Lo ha dichiarato Giulio Lauri, capogruppo di Sinistra ecologia libertà in Consiglio regionale, intervenendo oggi in aula a sostegno dell’ordine del giorno della maggioranza che ha proposto l’inammissibilità del referendum con cui si proponeva l’abrogazione integrale della L.R. 17/2014.

Lauri ha proseguito ricordando i contenuti dell’art. 3 della legge regionale 5 del 2003 che recita: “possono essere sottoposte a referendum regionale abrogativo le leggi ovvero singoli articoli di esse, o commi completi, o parti di esse che siano formalmente e sostanzialmente qualificabili come precetti autonomi”, e mettendo in evidenza il fatto che per essere legittimo e ammissibile il referendum avrebbe dovuto essere suddiviso in 18 quesiti diversi, cosa non poteva non essere nota a chiunque conoscesse la legislazione sui referendum, “che invece ha evidentemente un intento squisitamente politico in quanto prende di mira un pilastro fondamentale di questa legislatura come la riforma della sanità pubblica».

«Il nostro compito in Aula oggi è quello di smettere i nostri abiti politici di partigiani della destra o della sinistra e dare invece un giudizio di legittimità sui referendum. Avremmo potuto soffermarci su quelle che sono le ambizioni della riforma ed entrare nel merito della sua adeguatezza o meno, occupandoci del fatto se le code al pronto soccorso sono figlie di questa riforma e sono iniziate nel novembre del 2014 quando è stata approvata la legge 17 o se c’erano anche prima e se uno degli obiettivi della riforma non sia proprio quelle di eliminarle accedendo al Pronto soccorso dell’ospedale solo nei casi gravi e ricorrendo invece alla medicina territoriale in quelli inappropriati e più lievi. O se e in che misura le legge, dopo essere stata scritta, vada anche sostenuta, accompagnata e seguita nella sua applicazione concreta mettendo in primo piano l’ascolto dei cittadini, che sono i primi a misurarsi sia con le eccellenze che con le criticità del nostro sistema sanitario.

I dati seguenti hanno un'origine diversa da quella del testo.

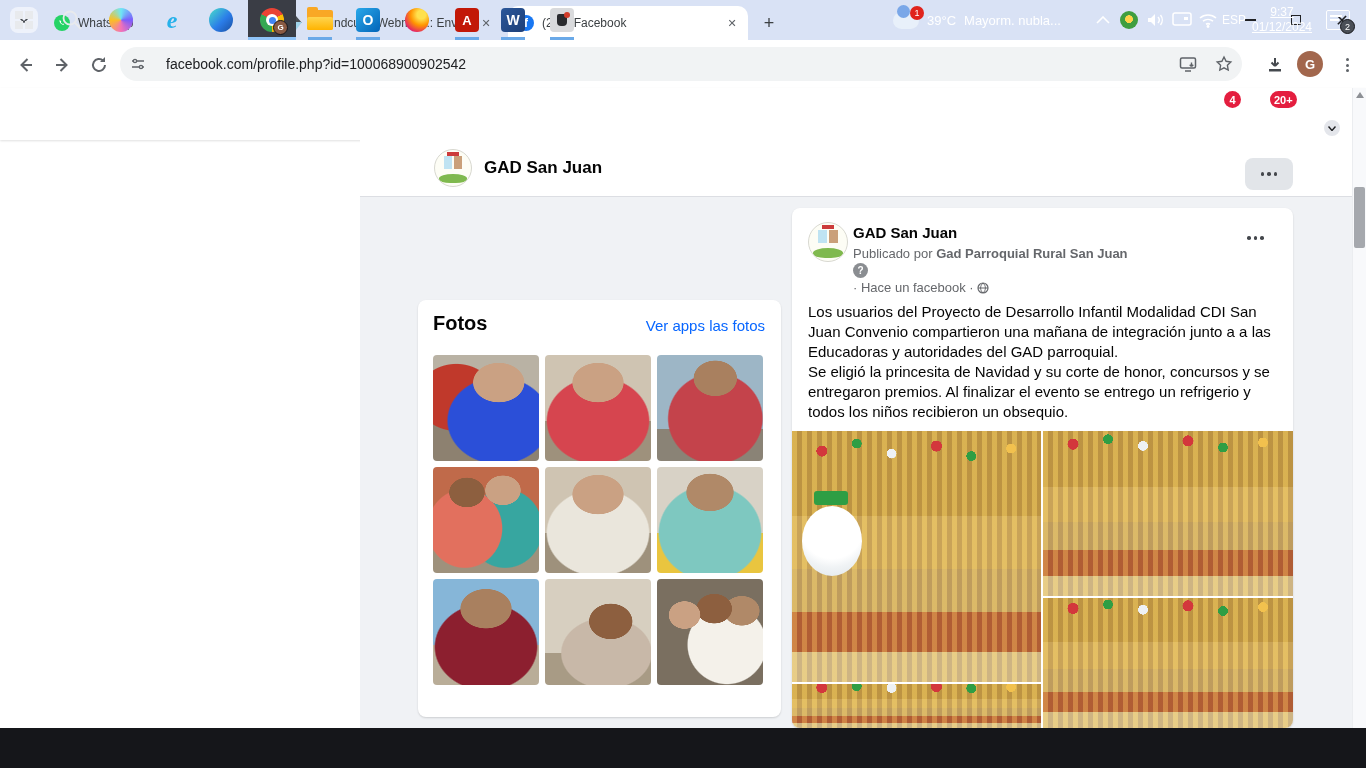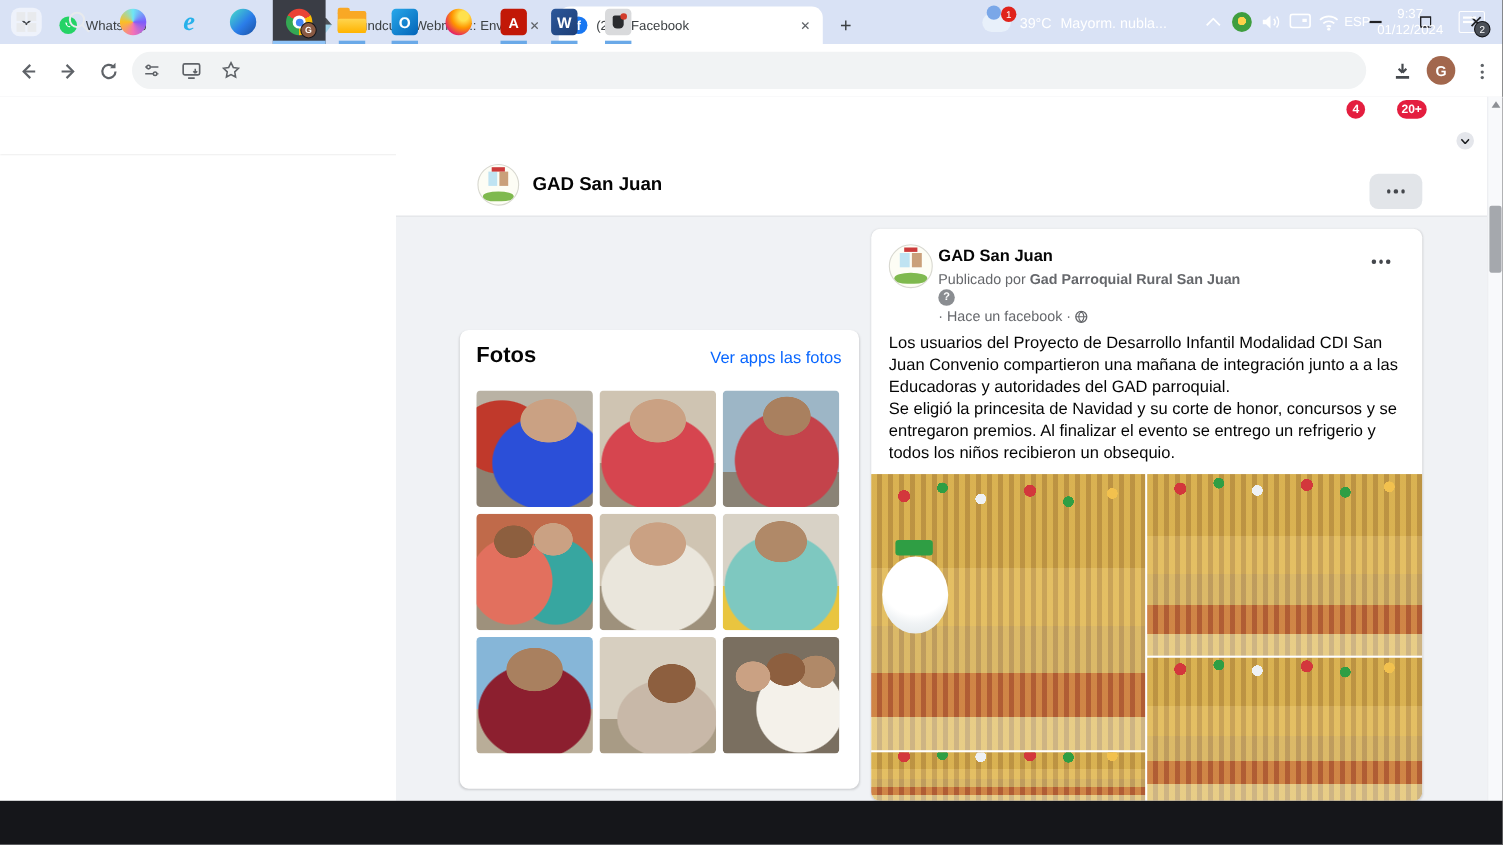"9:37" div.abs { text-decoration: none -> underline }
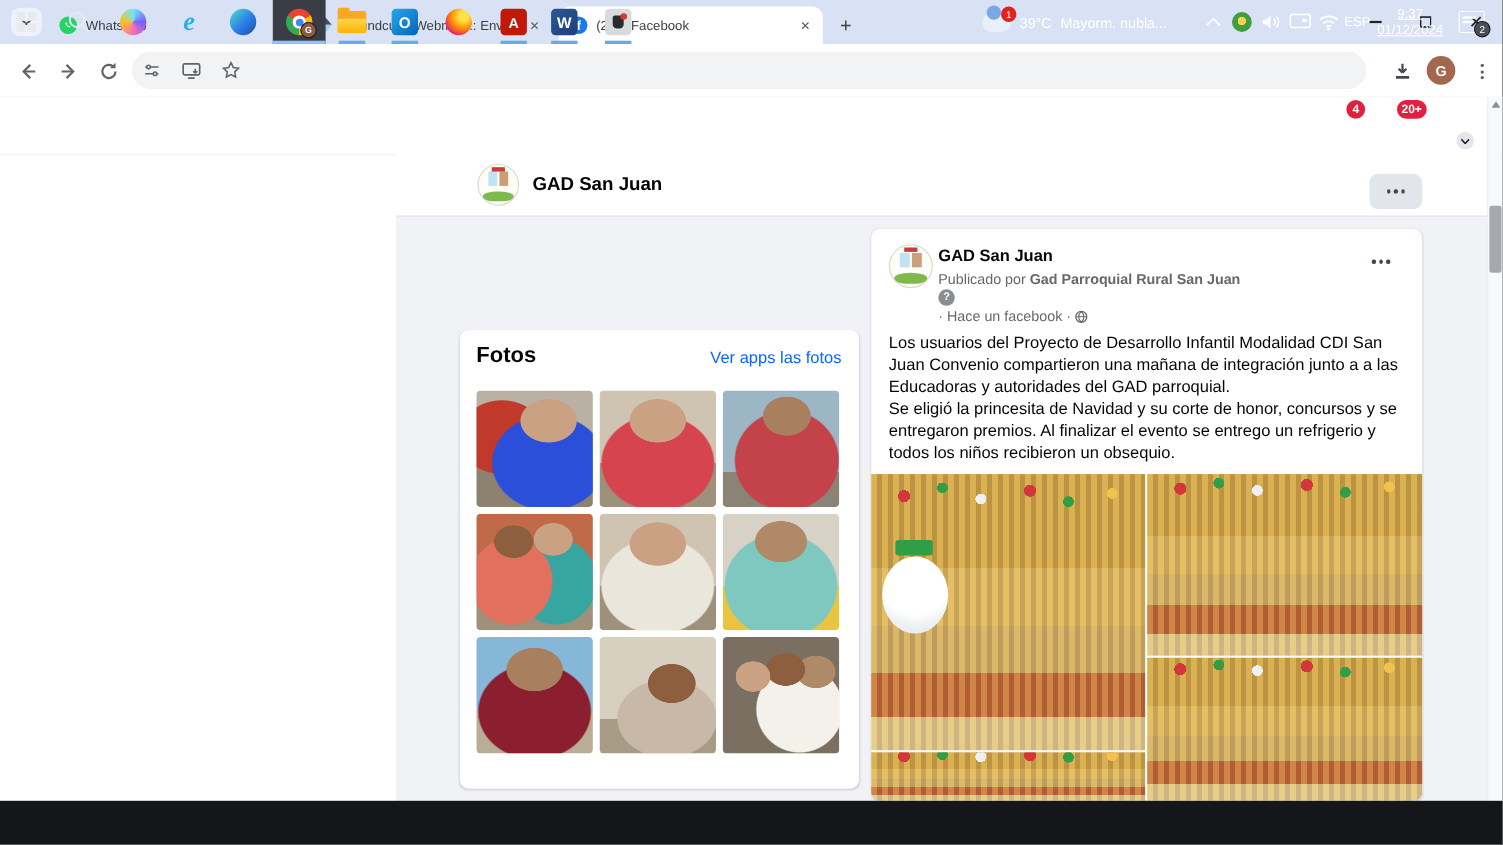"facebook.com/profile.php?id=100068900902" span.urltext { html: none -> <span>facebook.com/profile.php?id=100068900902542</span> }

E invece in questo caso una legge regionale sui referendum che non abbiamo fatto noi, ma il centrodestra, ci affida un altro compito, un compito di garanzia chiedendo a noi che siamo parte politica di votare per l’ammissibilità o meno dei referendum.  È a questo – e solo a questo – che dobbiamo infatti attenerci», ha continuando Lauri sottolineando la necessità di modificare la normativa che regola l’ammissibilità dei referendum in regione affidandola ad un soggetto terzo così come accade per la legislazione statale con la Consulta.

«A Stefano Pustetto che ha dismesso un giudizio formale sulla legittimità o meno dei quesiti referendari per assumere invece una decisione che lui per primo ha definito ‘politica’, rispondo dicendo che se il criterio di valutazione è “politico” bisogna fare attenzione all’eterogenesi dei fini: perché a volte il meglio è nemico del bene, e il rischio è che per cercare il meglio per la sanità pubblica si finisca invece per consegnarla prima o poi, direttamente o indirettamente, nelle mani forze politiche che che credono sia migliore quella privata così come già avviene in Veneto e in Lombardia», ha concluso Lauri.